Check each line of the material below for the word "width". Say how many lines have it, and nothing else.

Supplied entries
------------------------------------------------
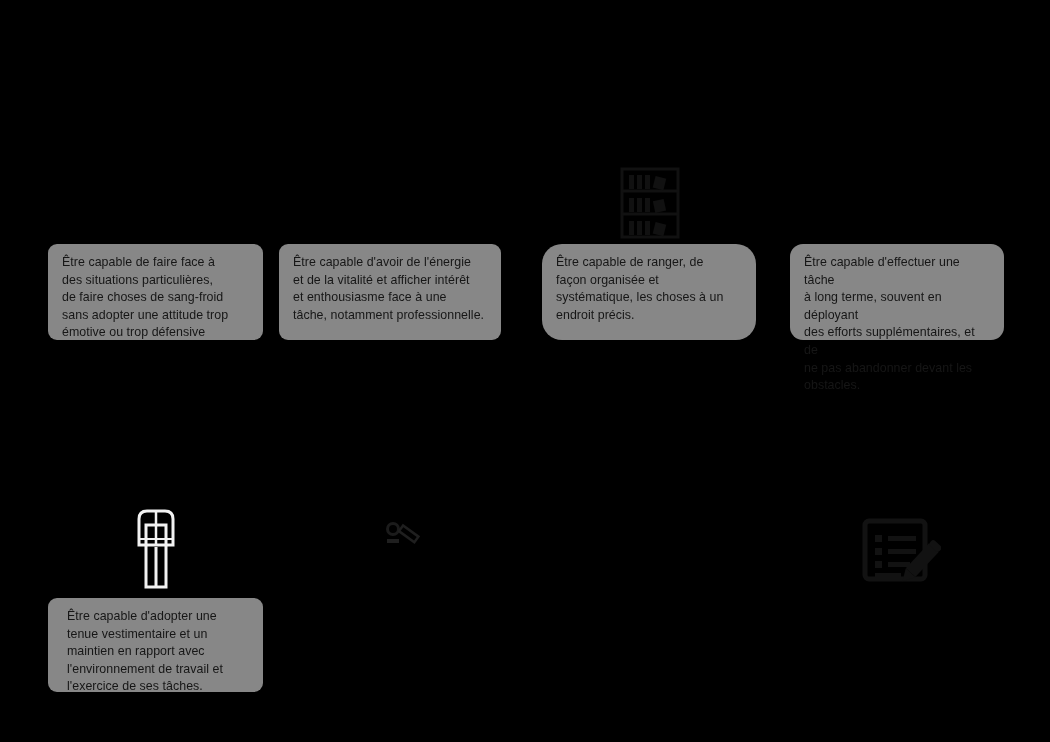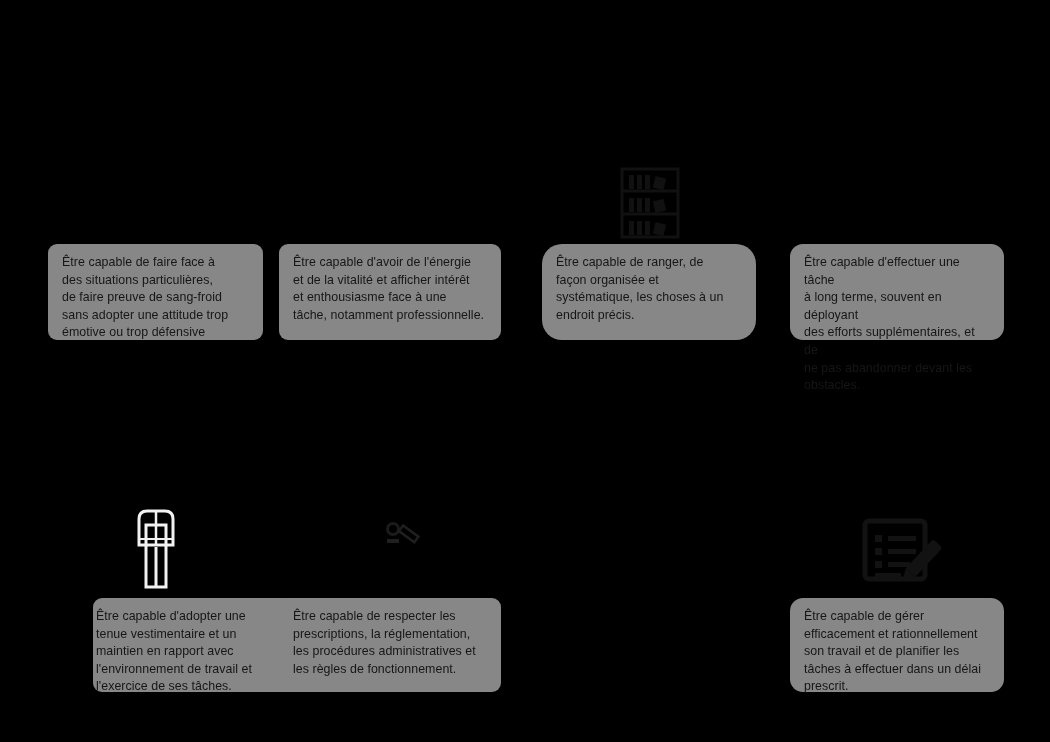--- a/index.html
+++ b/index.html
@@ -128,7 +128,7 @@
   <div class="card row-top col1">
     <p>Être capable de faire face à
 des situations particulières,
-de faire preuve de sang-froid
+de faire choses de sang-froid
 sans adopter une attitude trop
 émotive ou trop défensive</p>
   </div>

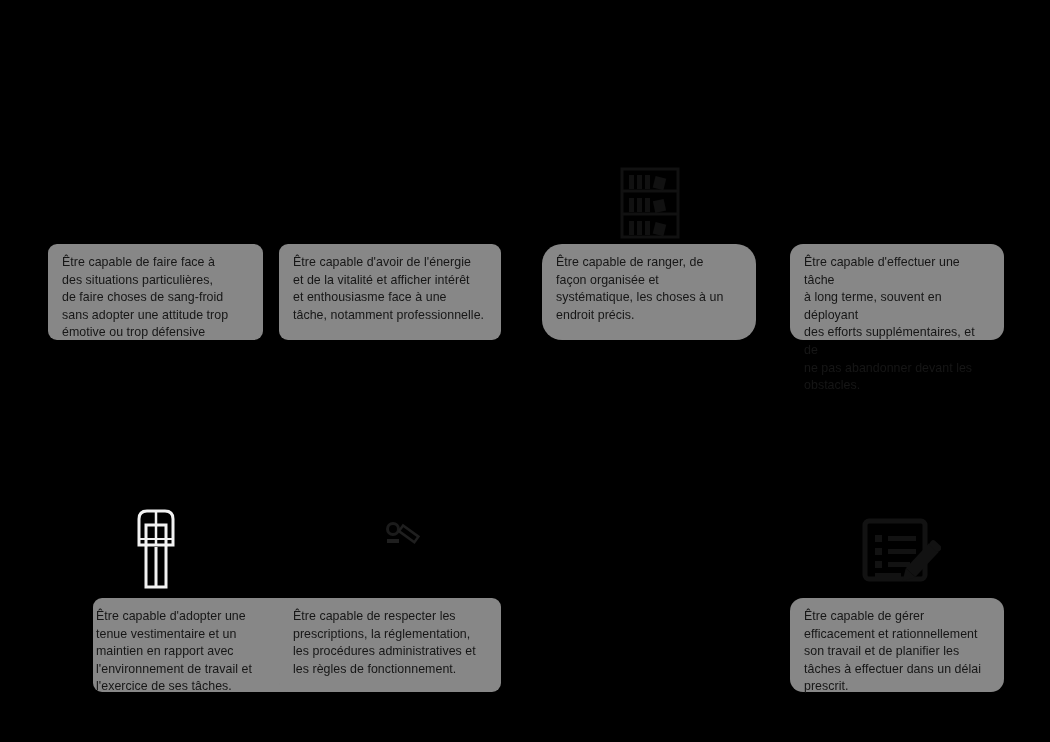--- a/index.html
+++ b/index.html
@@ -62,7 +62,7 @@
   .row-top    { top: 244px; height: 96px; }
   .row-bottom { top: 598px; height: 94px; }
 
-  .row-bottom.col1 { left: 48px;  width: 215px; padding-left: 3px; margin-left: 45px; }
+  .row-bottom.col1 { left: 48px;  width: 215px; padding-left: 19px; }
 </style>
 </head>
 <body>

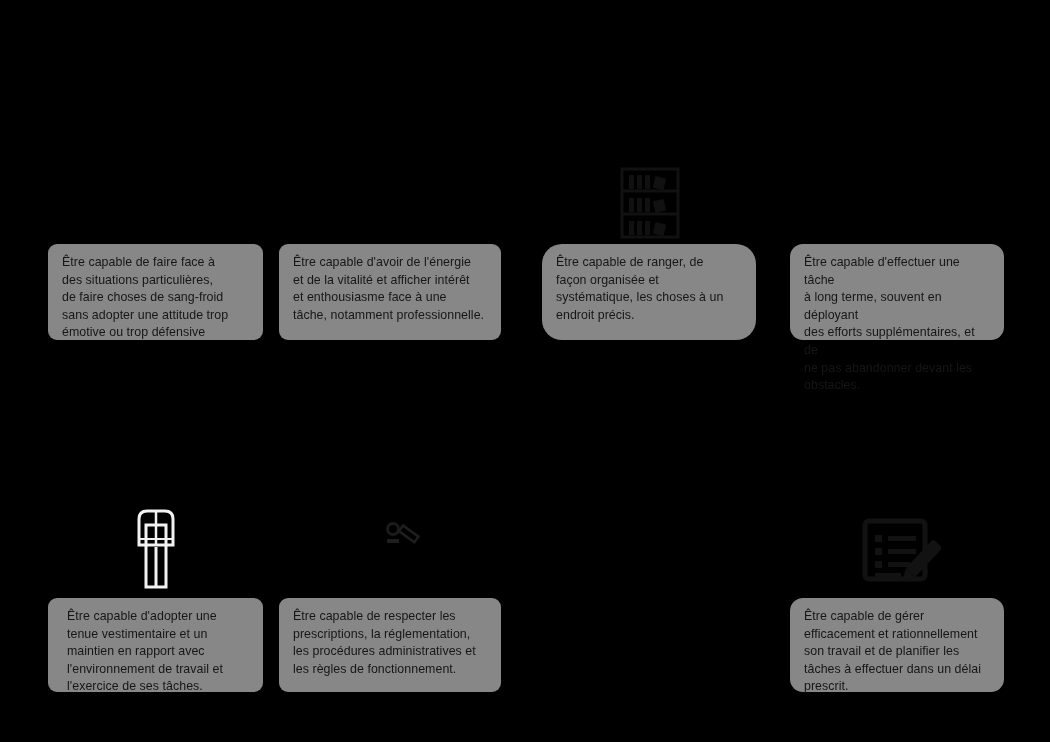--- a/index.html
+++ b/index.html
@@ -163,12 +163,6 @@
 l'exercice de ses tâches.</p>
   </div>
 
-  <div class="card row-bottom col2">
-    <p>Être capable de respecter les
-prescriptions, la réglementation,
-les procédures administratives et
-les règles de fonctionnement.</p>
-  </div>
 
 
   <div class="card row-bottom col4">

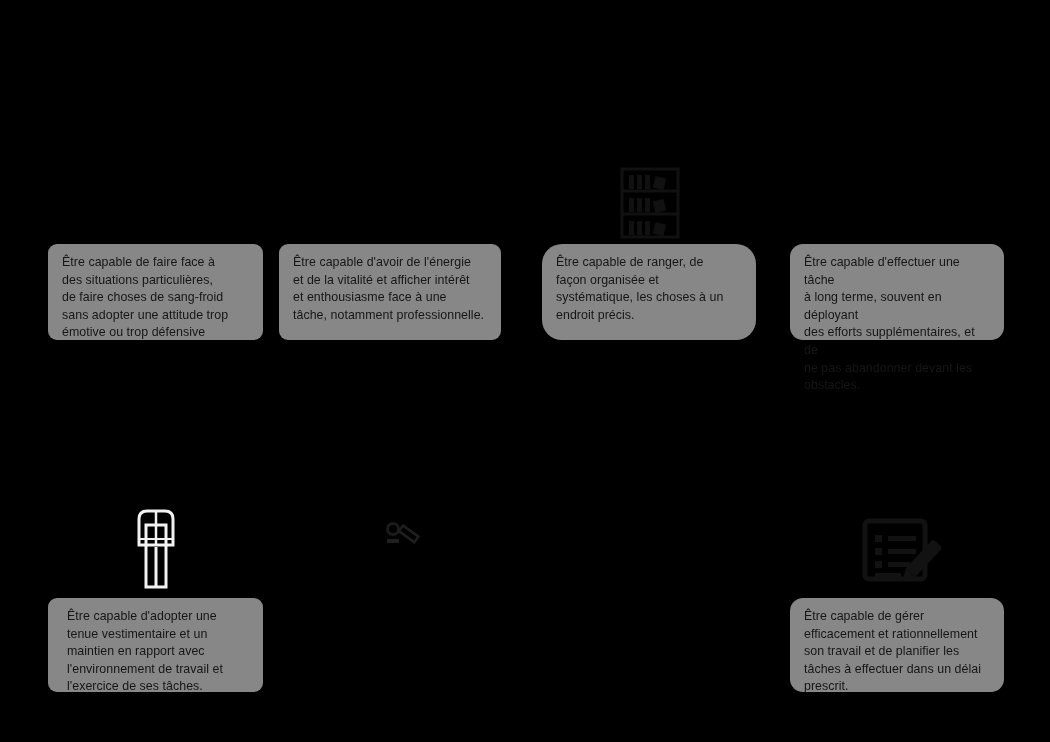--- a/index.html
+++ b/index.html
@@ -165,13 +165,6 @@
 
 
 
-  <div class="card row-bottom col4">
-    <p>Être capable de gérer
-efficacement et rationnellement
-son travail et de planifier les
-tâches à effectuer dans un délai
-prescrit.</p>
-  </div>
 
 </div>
------------------------------------------------
Solution to the problem
2